Felipe González ha hablado en muchas ocasiones de la pérdida de la autonomía de la política en relación a la economía (es una pesadilla que persigue a todos los políticos) ante los aplausos de los dirigentes del PSOE. Hace sólo unos días, Rubalcaba decía que la prohibición de las ventas a corto en los mercados financieros era un buen ejemplo de las medidas que se debían tomar desde la política. Vaya camelo. Esa prohibición es una decisión desesperada que no se puede convertir en permanente. No impide, como se ha visto, que las bolsas sigan zarandeadas por temporales y puede ser hasta contraproducente si los mercados la analizan como un intento de ocultar agujeros inconfesables.

Ese mismo Gobierno que apoya una iniciativa tan endeble, aunque da para titulares potentes, decide ahora que la soberanía económica española es algo que se puede ventilar en dos tardes, como si fueran unas clases de economía mal dadas a un presidente bisoño.

Con ese paso, se van al abismo las posibilidades electorales del PSOE, finiquitadas con sorprendente rapidez por un Rubalcaba que ha tardado horas en decir que Zapatero le ha convencido… para hundirse con él. Lo malo de los políticos cuando se pegan un tiro en la sien es que su nota de suicidio es tan larga como una campaña electoral.

Hasta medios tan revolucionarios como The Economist y Financial Times, bien que con la boca pequeña, han reconocido en alguna ocasión que es difícil que medidas estructurales de austeridad puedan ser viables a largo plazo sin tener el apoyo de la opinión pública. Al menos, en una democracia. Aprobar esta reforma constitucional a espaldas de los votantes, por un Parlamento legítimo pero que ya está haciendo las maletas, es una estafa a los ciudadanos.
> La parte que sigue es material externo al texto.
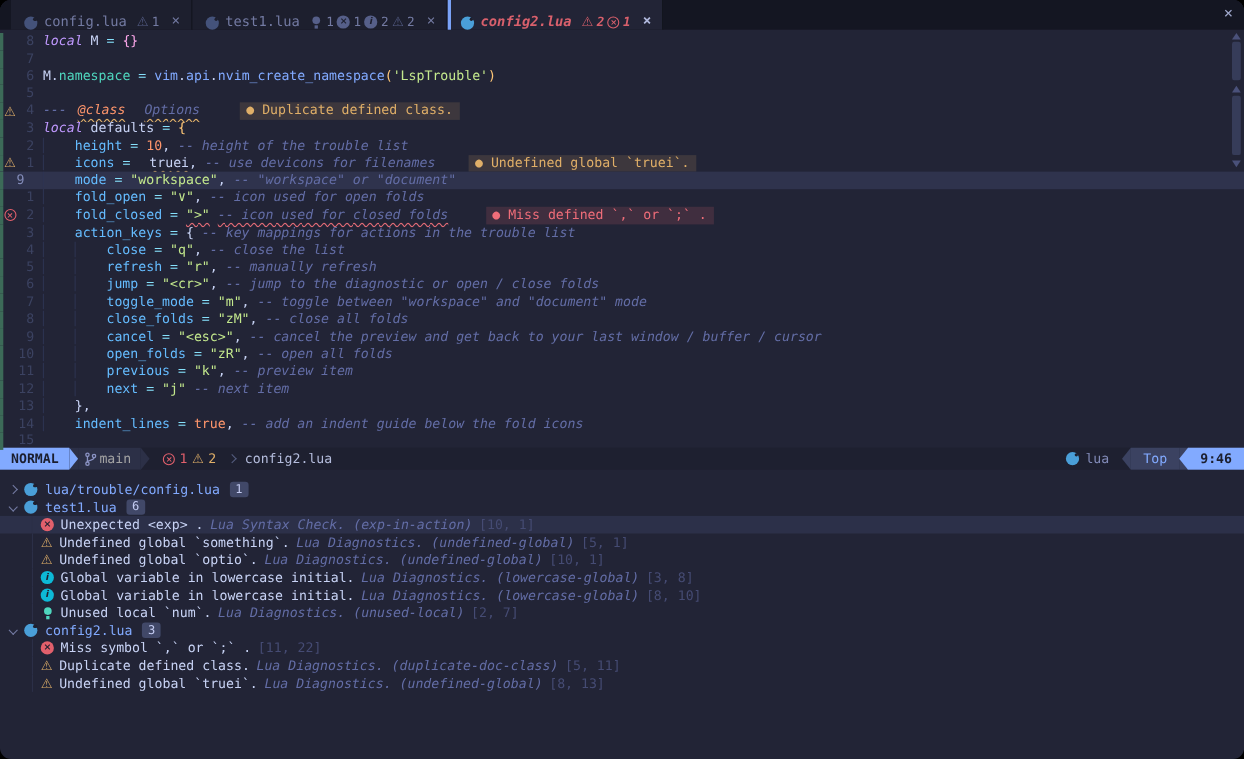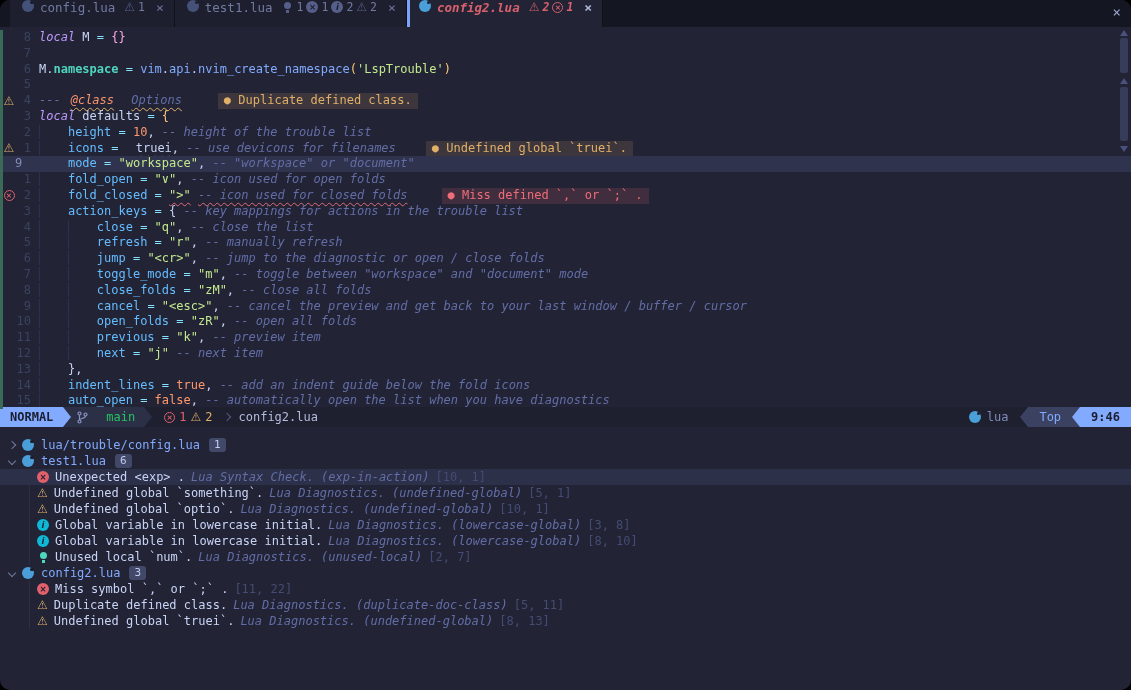"config.lua" .tab { align-items: flex-start -> flex-end }
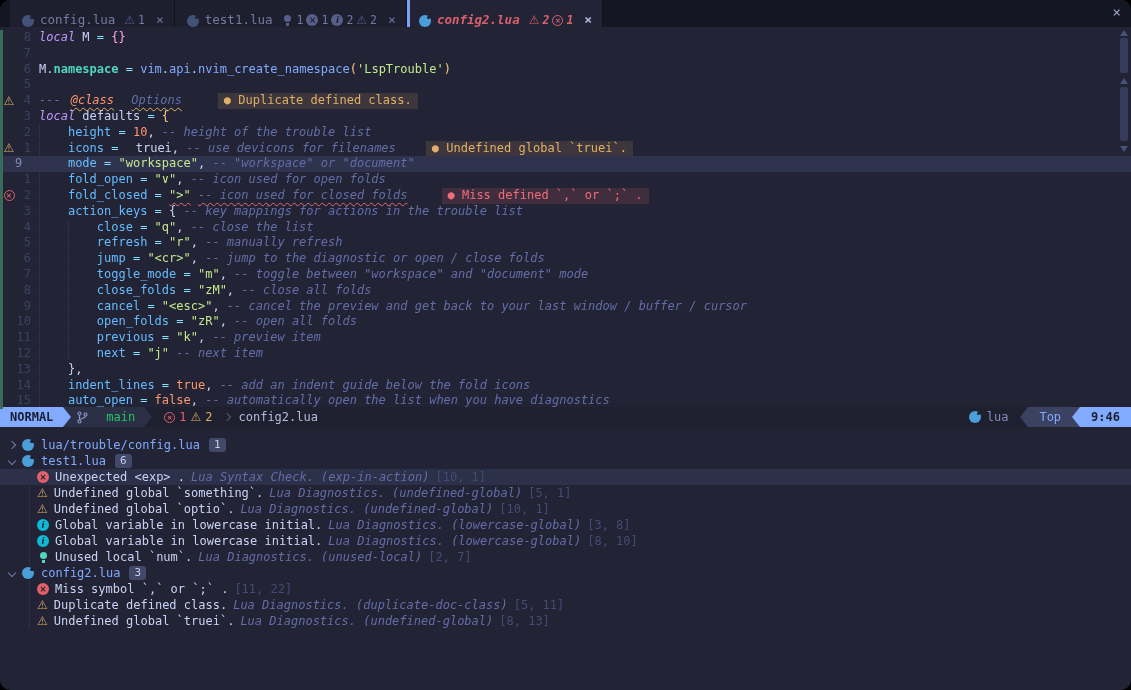"namespace" .tk-teal { font-weight: bold -> none }
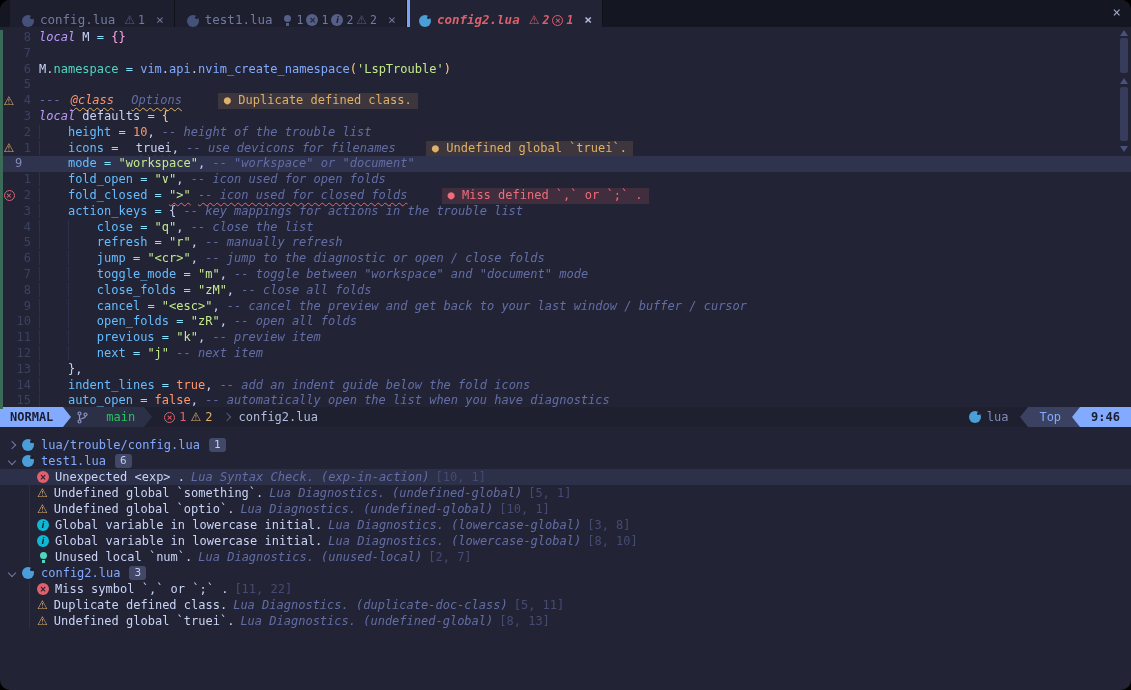"▏ auto_open = false, --" span.code { html: <span><span>▏ </span><span>auto_open </span><span>= </span><span>false</span><span>, </span><span>-- automatically open the list when you have diagnostics</span></span> -> none }
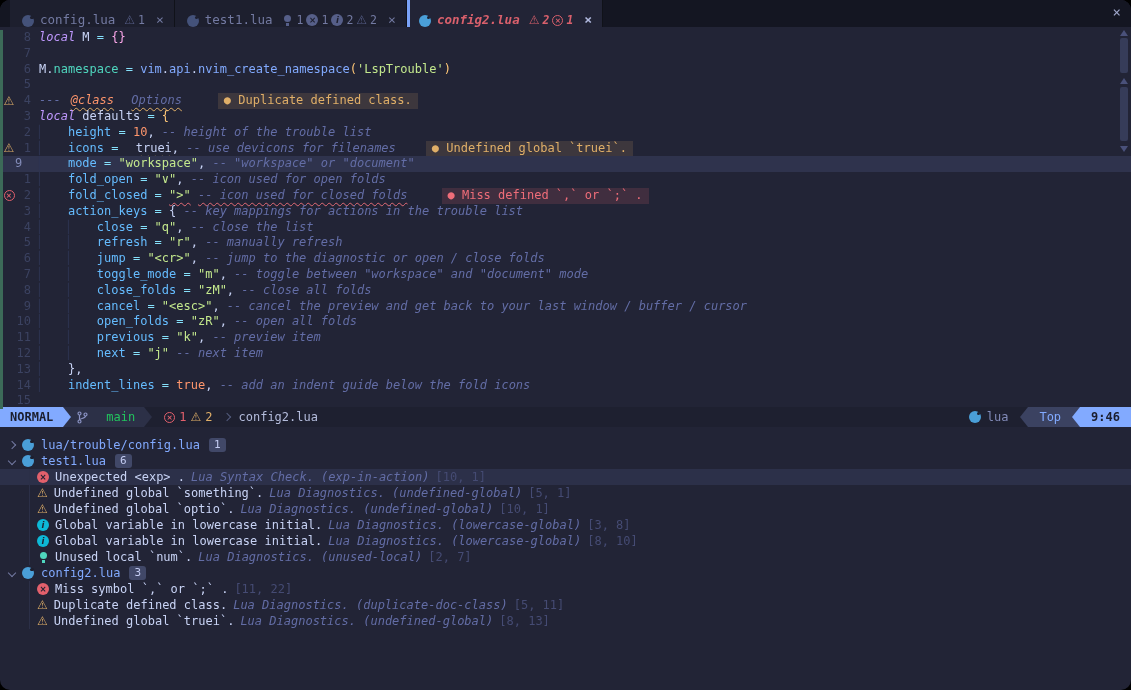"main" .sl-git { color: #22c55e -> #a3a3a3; gap: 18px -> 2px }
Estos no pueden olvidar que durante años los políticos les han dicho que la Constitución es un instrumento clave pero frágil, algo que hay que proteger y que sólo se puede tocar con el máximo consenso.
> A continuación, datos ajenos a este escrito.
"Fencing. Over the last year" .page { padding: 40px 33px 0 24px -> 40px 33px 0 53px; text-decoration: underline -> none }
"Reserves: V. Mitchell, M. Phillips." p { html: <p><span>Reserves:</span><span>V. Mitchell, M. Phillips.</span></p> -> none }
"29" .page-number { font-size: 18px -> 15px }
Negar de repente esa premisa con tal alevosía, casi a traición, es un desatino. Ningún consenso sobre un tema de la máxima gravedad se puede construir en dos semanas y estar en la práctica fundamentado en la ciega disciplina de voto impuesta en los grupos parlamentarios.

Esta reforma no se puede aprobar sin el apoyo de los ciudadanos en un referéndum. No se debe continuar cometiendo los mismos errores tan habituales en eso que llaman la construcción europea. En cierto modo, González tenía razón. Los ciudadanos no pueden subcontratar la política a unos políticos desprestigiados que se limitan a recibir órdenes de Berlín.